Vosk/Kaldi German acoustic model for callcenter and broacast transcription
There many open source German models already around, unfortunately, most of them are not perfectly trained. Here is a review of the current state and some information about new German model for Vosk.
Zamia provides scripts for training Kaldi models as well as pretrained models. Pretrained models are pretty good, in particular a mobile one. Some points:
- Uses good dictionary with proper stress marks (well, except glottal stop which should not be there really)
- Trained only on 400 hours, so it doesn’t include latest CommonVoice data. Honestly, CommonVoice data is pretty useless for accuracy as you can see in the result below. So not a big problem.
- LM is not so good (trained on Wikipedia probably)
- No rescoring setup
- No updates since 2019
Tuda provides corpus for training the German model as well as smooth Kaldi model training setup. Overall training process is ok, but there are some tiny issues.
- Dictionary needs love. First of all it is case-sensitive, so not so good for language modeling. Second, it has wrong stress marks. For example:
überzuckert ? y: b 6 'ts U k 6 t
here ‘ is a stress mark and it should be on vowel since stressed vowel is affected most of all, not on consonant.
überzuckert ? y: b 6 ts 'U k 6 t
- No separate silence phone
- Not so good LM, no rescoring.
- Bad AM network architecture (not TDNN-F) while scripts have TDNN-F setup. Model is 300Mb, very slow.
- No augmentation in recipe, only speed perturb
- Default scripts configuration is too huge for proper training (very big lm, 4000-dim layer in acoustic model). One has to use smaller parameters to train reasonable models
- Both Zamia and Tuda models are trained for wideband, doesn’t support telephony speech.
German ASR is another project to train on mAI-Labs, SwC and Tuda data. Scripts are more straightforward since based on librispeech.
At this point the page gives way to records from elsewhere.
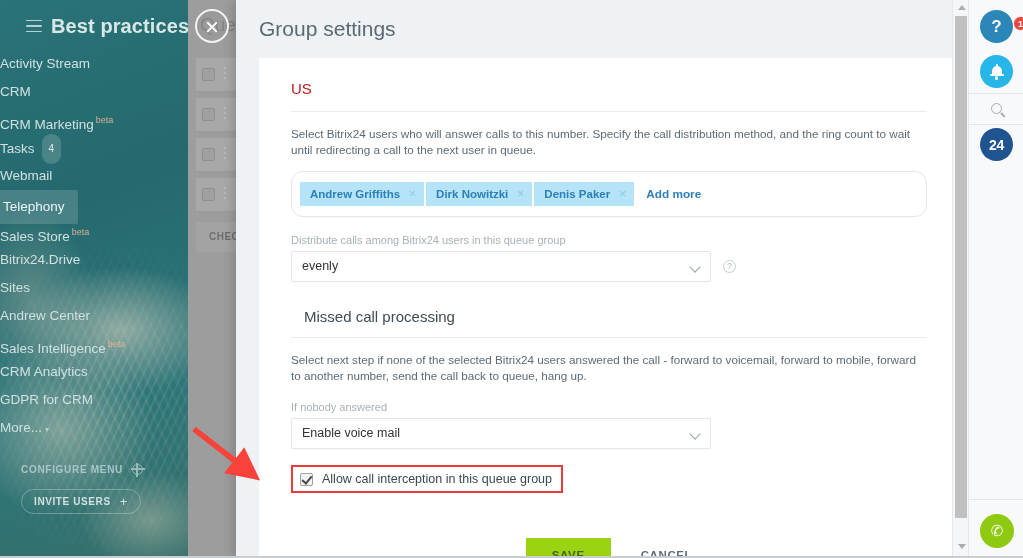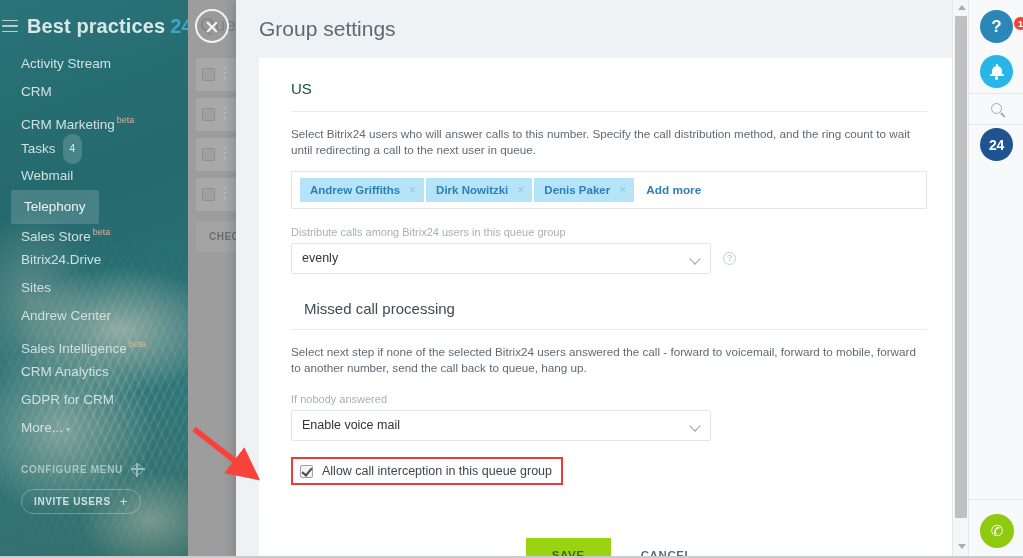--- a/index.html
+++ b/index.html
@@ -46,7 +46,7 @@
 
   .sb-logo-row {
     display: flex; align-items: center;
-    padding: 12px 0 0 2px;
+    padding: 12px 0 0 26px;
     height: 40px;
   }
   .burger { width: 16px; height: 13px; margin-right: 9px; position: relative; flex: none; }

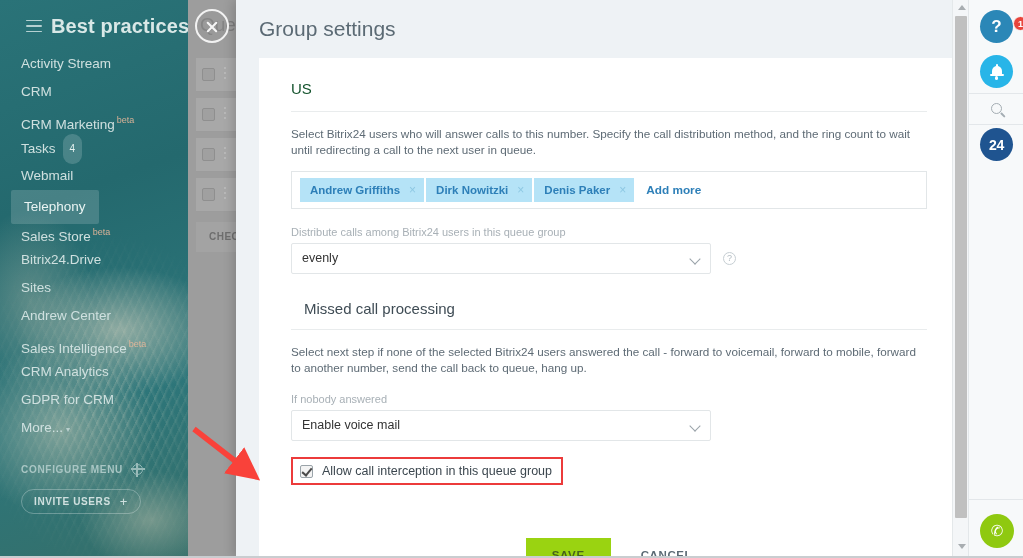--- a/index.html
+++ b/index.html
@@ -67,7 +67,6 @@
   .sb-item {
     position: relative;
     height: 28px; line-height: 28px;
-    padding-left: 21px;
     font-size: 13.5px;
     color: #cfe0df;
     white-space: nowrap;

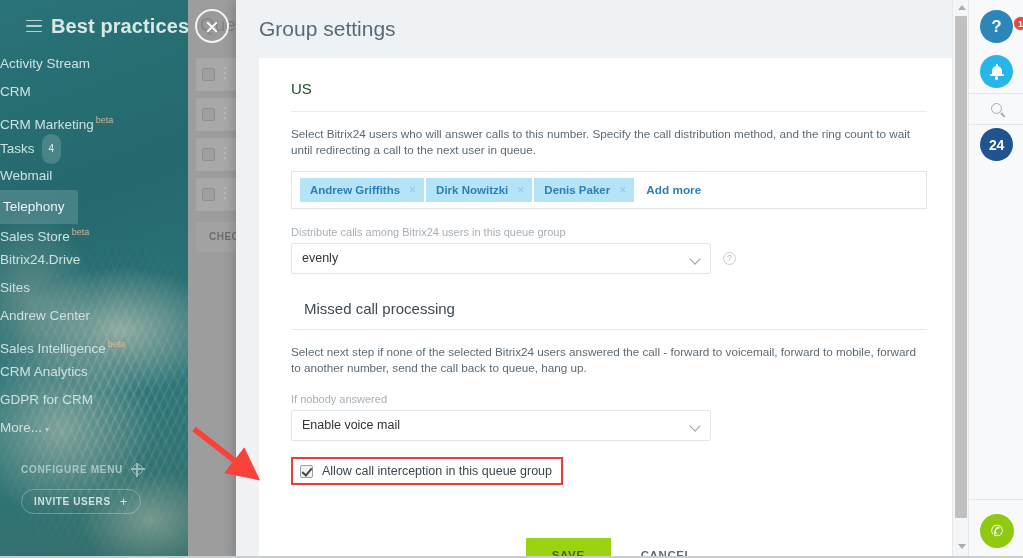--- a/index.html
+++ b/index.html
@@ -205,7 +205,7 @@
   .card-pad { padding: 0 32px; }
 
   .sec-title {
-    font-size: 15px; color: #14532d;
+    font-size: 15px; color: #b91c1c;
     padding-top: 22px; padding-bottom: 14px;
   }
   .divider { height: 1px; background: #e9eced; margin: 0; }

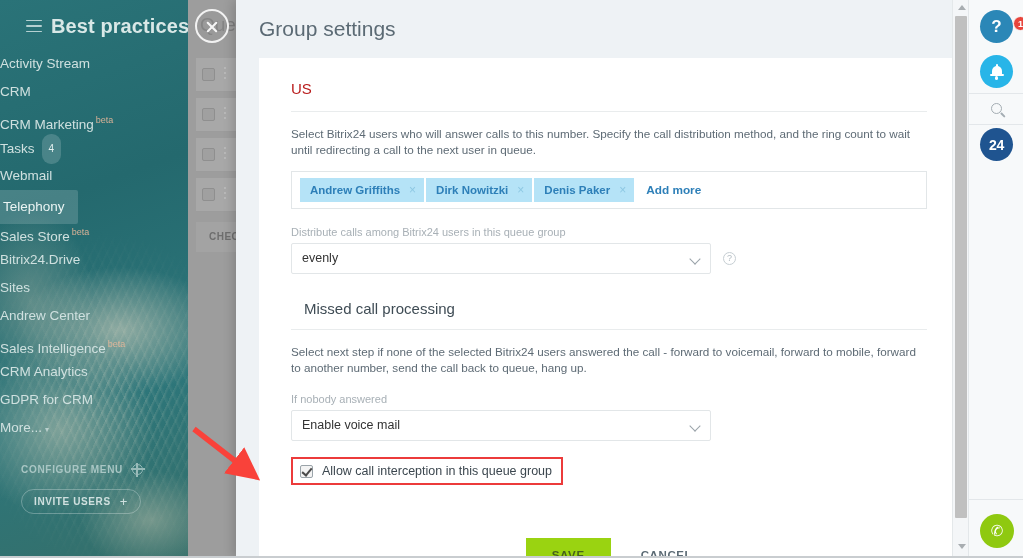--- a/index.html
+++ b/index.html
@@ -218,8 +218,8 @@
   .chips-box {
     margin-top: 13px;
     border: 1px solid #e2e6e8;
-    border-radius: 0;
-    height: 38px;
+    border-radius: 12px;
+    height: 46px;
     display: flex; align-items: center;
     padding: 0 8px;
     background: #fff;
- Better phonetic dictionary based on Wiktionary
- No pretrained models, you have to run the scripts
- Overall good pipeline
- No augmentation
We have recently trained Vosk German model mostly following Tuda recipe. Our model uses proper big language model and narrowband acoustic model so fits telephony. You can download model here.
Vosk-server is also updated, so you can simply run:
docker run -d -p 2700:2700 alphacep/kaldi-de:latest
Also we have a small model for mobile applications which is derived from a Zamia small model with updated lookahead graph.
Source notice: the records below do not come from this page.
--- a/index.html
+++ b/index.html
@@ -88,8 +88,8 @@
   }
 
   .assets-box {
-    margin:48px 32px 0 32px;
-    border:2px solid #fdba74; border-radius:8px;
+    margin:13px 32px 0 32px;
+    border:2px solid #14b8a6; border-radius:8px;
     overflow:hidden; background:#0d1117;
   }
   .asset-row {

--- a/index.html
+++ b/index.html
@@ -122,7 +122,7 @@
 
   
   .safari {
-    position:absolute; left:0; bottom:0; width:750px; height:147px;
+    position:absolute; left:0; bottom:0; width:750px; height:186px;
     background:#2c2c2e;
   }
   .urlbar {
Here are error rates on TUDA-De test set and on our internal Podcast transcription test:
|Model||Tuda Test WER||Podcast WER||Speed|
|Zamia Small / Vosk||14.81||37.46||0.14xRT|
|Deepspeech German||39.79||55.89||Very slow|
|Deepspeech Polyglot||29.07||52.72||Very slow|
So you see all Kaldi German models are more or less the same, since they are using about the same data. Models could be improved significantly as well, we will post the updates soon. Feel free to test and comment.
We have retrained small model vosk-model-small-de-0.3.15 too with optimized architecture providing much smaller latency and best accuracy too at good speed. Results in the table are updated.